Just installed Typo3 Version 6, Government package on Linux Mint 14. Installed latest version of PHP & MYSQL. Compiled PHP with:
./configure --with-apxs2=/usr/local/apache2/bin/apxs --with-mysql --with-openssl --with-zlib --enable-soap --enable-hash --with-pcre-regex --with-curl --with-gd --with-mysqlih-mysql --with-openssl --with-zlib --enable-soap
make
make install
Typo3 installer gives the following error:
There is no connection to the database!
(Username: typo3, Host: localhost, Using Password: YES)
Go to Step 1 and enter a valid username and password!
The username and password that I entered are correct. I am able to connect to mysql using these credentials with
phpMyAdmin web interface
mysql -u typo3 -p typo3db
Did Google search and found some people had this problem and the cause was one of the three things:
underscore in DB name - as up can see by my db name, it doesn't apply to my case
config not allowing persistent connections to mysql - doesn't apply to my case,since I am currently allowing persistent connections.
permissions of typo3 files - suggested fix was set all files to 755 or 777 (way to permissive in my opinion), but I tried this to rule out permission issue.

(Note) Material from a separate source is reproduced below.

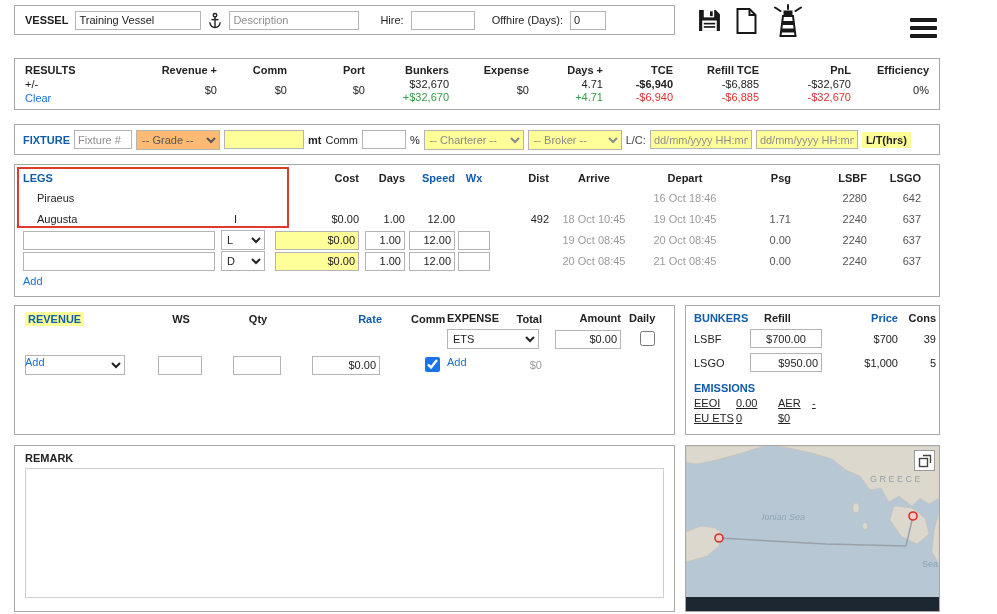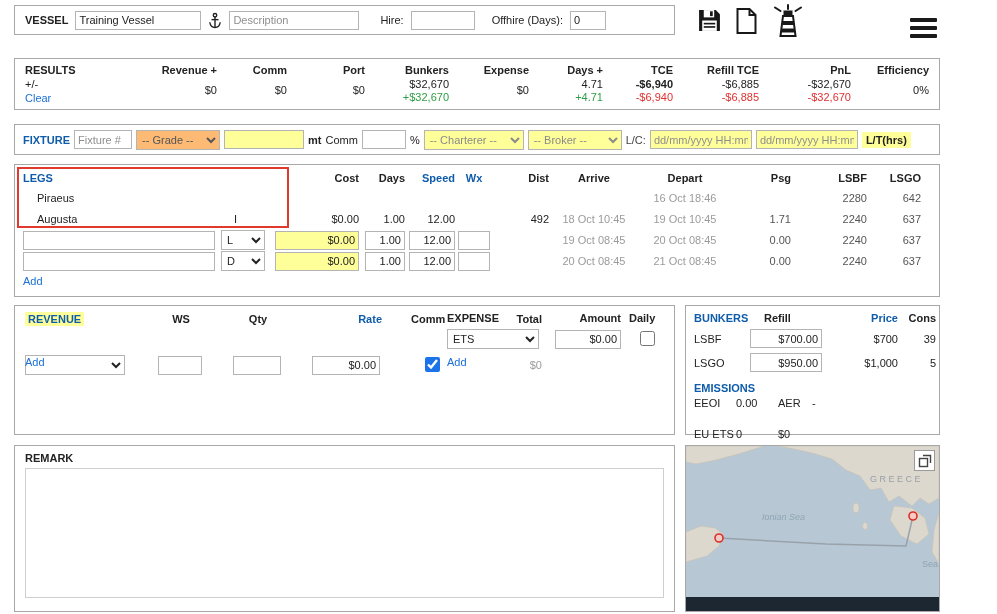"$700.00" input.inp { text-align: none -> center }
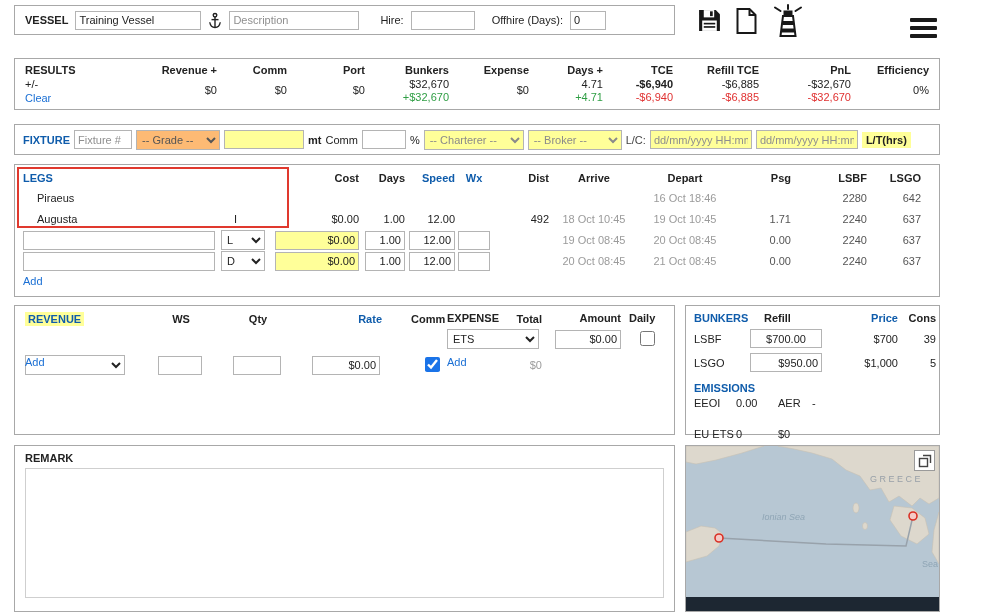"EEOI" .emigrid { row-gap: 19px -> 3px; text-decoration: none -> underline }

Didn't resolve the issue in my case.
I enabled general logging for mysql. When I enter username and password for mysql user in the typo3 installer, it immediately gives the error that it can't connect, but mysql logs show no login attempt. Conversely, when I login with phpMyAdmin it does show the success and when I type in a wrong password on purpose, the log shows it is being denied.
This all implies to me that no connection from Typo3 to mysql is being initiated, but I don't now why.
Any thoughts on what the issue could be or what I should check next?
I had a similar issue, but found I had to use the server IP address and not localhost. Odd that localhost has always worked in the past without issue.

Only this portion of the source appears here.